## What to produce:
Below are the records; count the lines that include the string "center" and give only that number.

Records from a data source

○ ○ ○ ○ ○ ○ ○

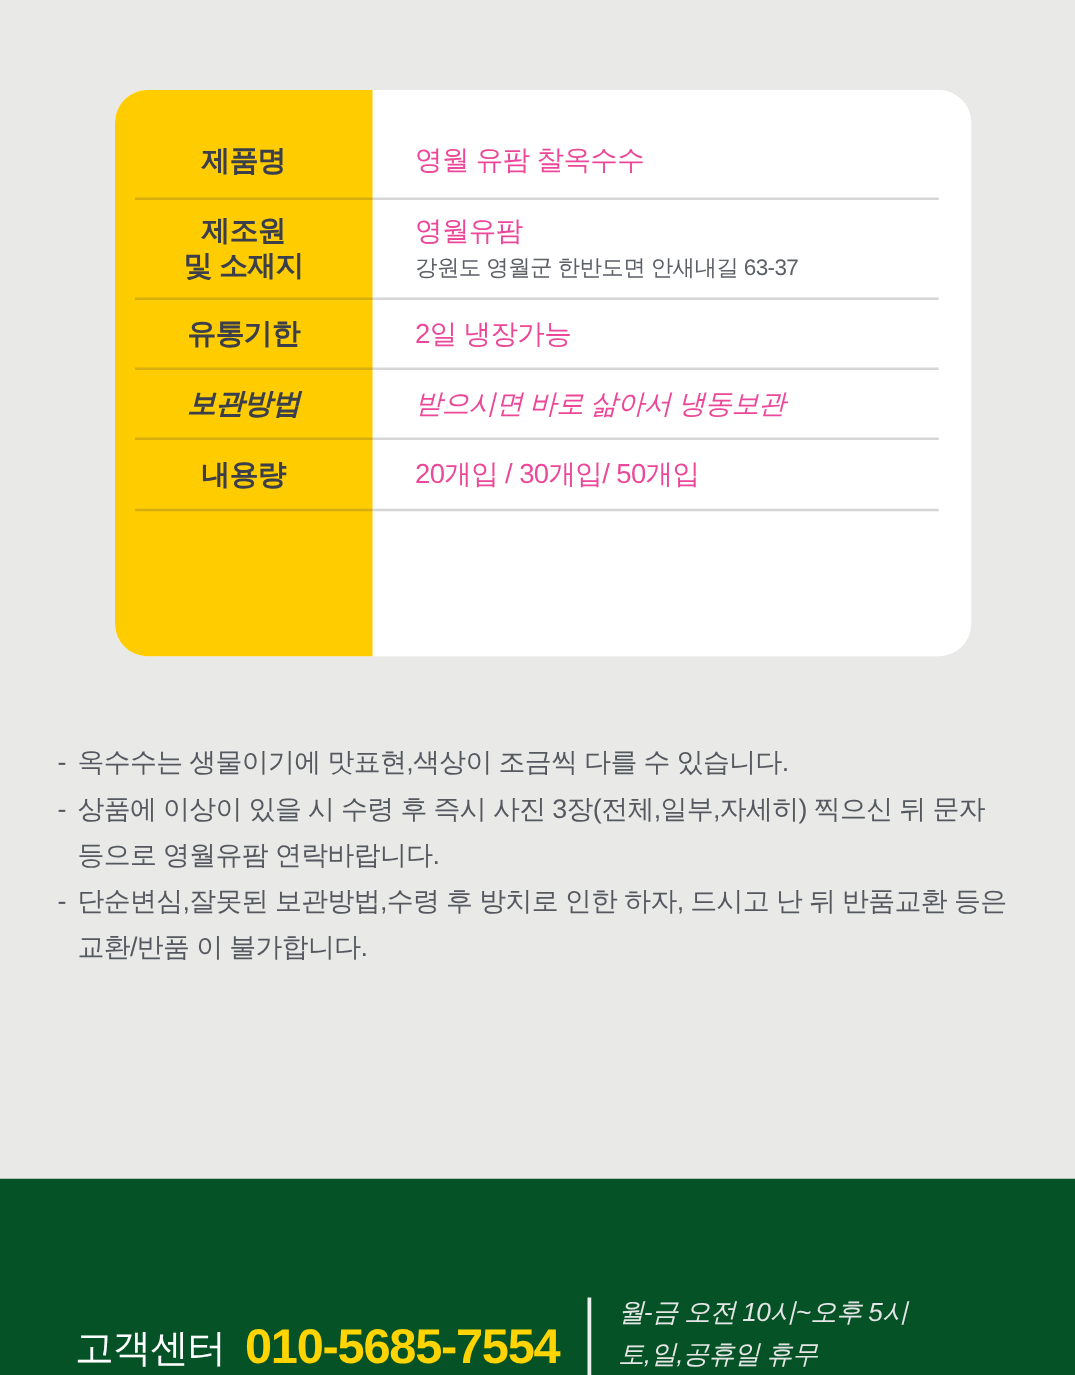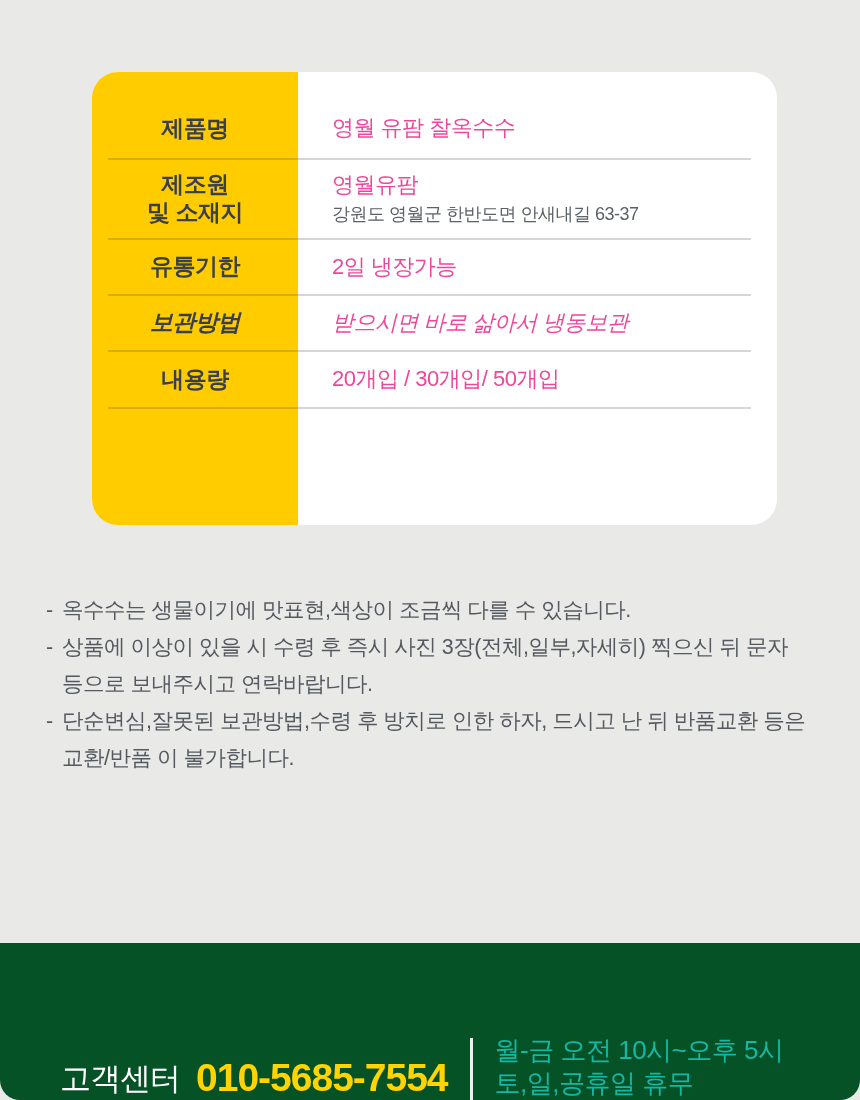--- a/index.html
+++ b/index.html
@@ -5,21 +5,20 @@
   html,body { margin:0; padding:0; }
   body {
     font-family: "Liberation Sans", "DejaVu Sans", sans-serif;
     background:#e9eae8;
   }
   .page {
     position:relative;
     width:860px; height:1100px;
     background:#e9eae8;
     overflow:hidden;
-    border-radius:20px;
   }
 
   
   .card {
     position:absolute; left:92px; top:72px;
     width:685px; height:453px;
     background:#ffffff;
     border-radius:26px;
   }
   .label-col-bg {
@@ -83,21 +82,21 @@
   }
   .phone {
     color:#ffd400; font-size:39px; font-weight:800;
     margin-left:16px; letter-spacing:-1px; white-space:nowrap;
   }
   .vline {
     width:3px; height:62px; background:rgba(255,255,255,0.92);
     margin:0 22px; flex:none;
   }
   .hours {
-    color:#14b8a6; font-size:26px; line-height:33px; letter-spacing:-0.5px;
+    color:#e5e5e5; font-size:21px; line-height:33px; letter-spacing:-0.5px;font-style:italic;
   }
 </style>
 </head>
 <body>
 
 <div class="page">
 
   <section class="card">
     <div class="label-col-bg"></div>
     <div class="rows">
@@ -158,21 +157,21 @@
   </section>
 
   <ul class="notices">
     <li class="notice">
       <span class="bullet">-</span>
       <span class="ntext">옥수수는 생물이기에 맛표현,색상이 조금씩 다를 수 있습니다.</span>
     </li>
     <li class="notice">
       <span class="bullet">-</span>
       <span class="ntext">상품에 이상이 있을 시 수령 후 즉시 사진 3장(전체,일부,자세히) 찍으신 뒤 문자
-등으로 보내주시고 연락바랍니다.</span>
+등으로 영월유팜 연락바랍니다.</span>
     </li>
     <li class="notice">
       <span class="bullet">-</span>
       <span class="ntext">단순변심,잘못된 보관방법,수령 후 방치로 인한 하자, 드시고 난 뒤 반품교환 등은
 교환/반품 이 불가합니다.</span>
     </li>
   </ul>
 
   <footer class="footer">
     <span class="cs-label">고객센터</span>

○ ○ ○ ○ ○ ○ ○

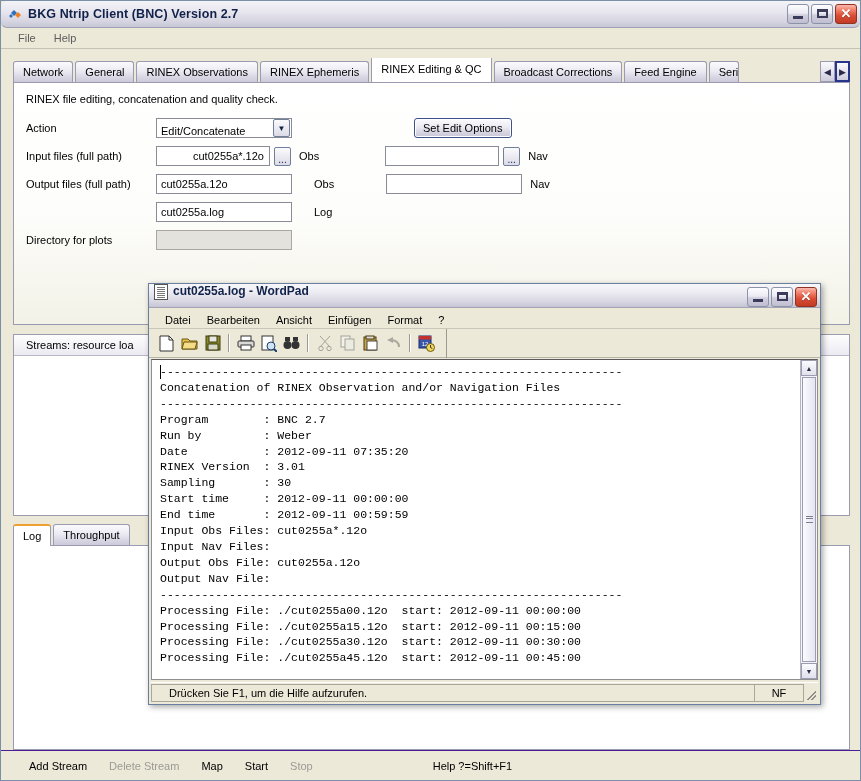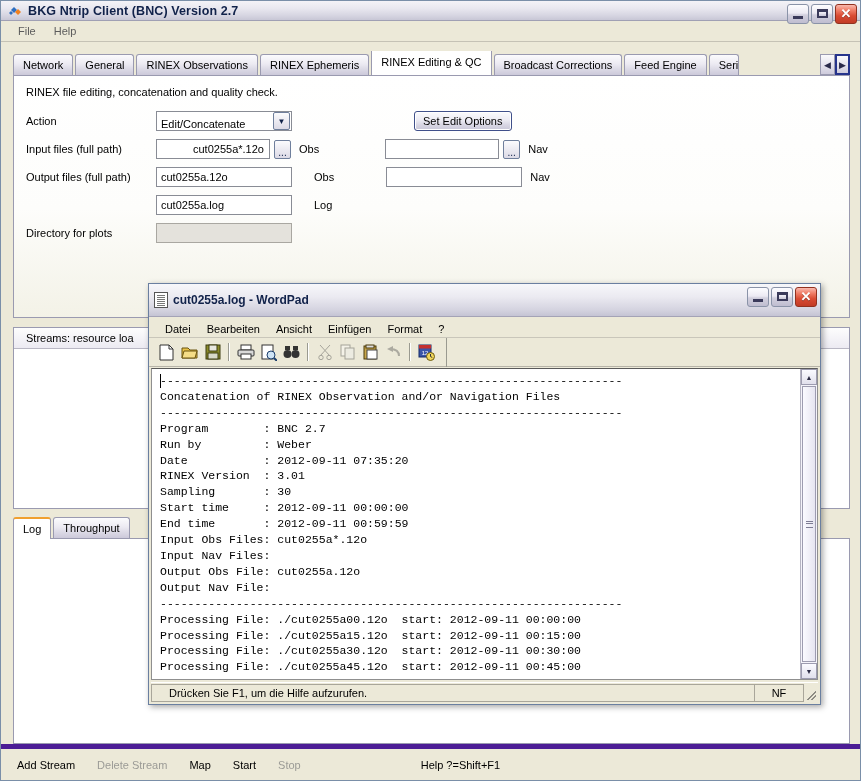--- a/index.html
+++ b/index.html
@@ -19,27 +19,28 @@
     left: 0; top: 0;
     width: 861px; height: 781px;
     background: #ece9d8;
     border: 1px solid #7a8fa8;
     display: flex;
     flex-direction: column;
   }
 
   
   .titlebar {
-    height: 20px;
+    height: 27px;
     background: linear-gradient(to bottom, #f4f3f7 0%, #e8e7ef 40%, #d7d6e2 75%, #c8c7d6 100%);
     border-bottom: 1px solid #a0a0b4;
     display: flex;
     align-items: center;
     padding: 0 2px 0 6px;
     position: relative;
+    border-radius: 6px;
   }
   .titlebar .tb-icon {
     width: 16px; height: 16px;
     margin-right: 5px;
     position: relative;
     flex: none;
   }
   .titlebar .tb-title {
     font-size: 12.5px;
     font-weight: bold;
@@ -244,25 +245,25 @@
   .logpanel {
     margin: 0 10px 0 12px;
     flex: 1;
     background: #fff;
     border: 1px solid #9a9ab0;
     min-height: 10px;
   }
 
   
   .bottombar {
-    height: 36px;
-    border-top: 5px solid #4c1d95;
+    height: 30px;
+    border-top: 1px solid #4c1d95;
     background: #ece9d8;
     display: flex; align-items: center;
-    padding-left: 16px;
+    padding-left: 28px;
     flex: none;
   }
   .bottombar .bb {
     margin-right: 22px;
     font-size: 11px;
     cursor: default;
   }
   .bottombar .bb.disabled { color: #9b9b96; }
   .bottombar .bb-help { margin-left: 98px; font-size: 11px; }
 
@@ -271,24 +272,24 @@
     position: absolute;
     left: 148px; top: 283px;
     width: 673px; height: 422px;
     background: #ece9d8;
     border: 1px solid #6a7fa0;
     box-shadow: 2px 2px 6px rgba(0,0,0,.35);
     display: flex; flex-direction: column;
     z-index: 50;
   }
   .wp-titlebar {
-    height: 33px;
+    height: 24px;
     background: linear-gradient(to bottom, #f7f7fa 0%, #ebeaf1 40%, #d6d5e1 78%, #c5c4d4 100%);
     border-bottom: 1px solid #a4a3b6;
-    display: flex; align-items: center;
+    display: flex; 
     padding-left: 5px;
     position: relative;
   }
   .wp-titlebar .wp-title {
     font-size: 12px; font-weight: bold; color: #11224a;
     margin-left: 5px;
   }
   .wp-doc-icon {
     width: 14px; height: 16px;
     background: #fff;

○ ○ ○ ○ ○ ○ ○

## Output of the exercise:
3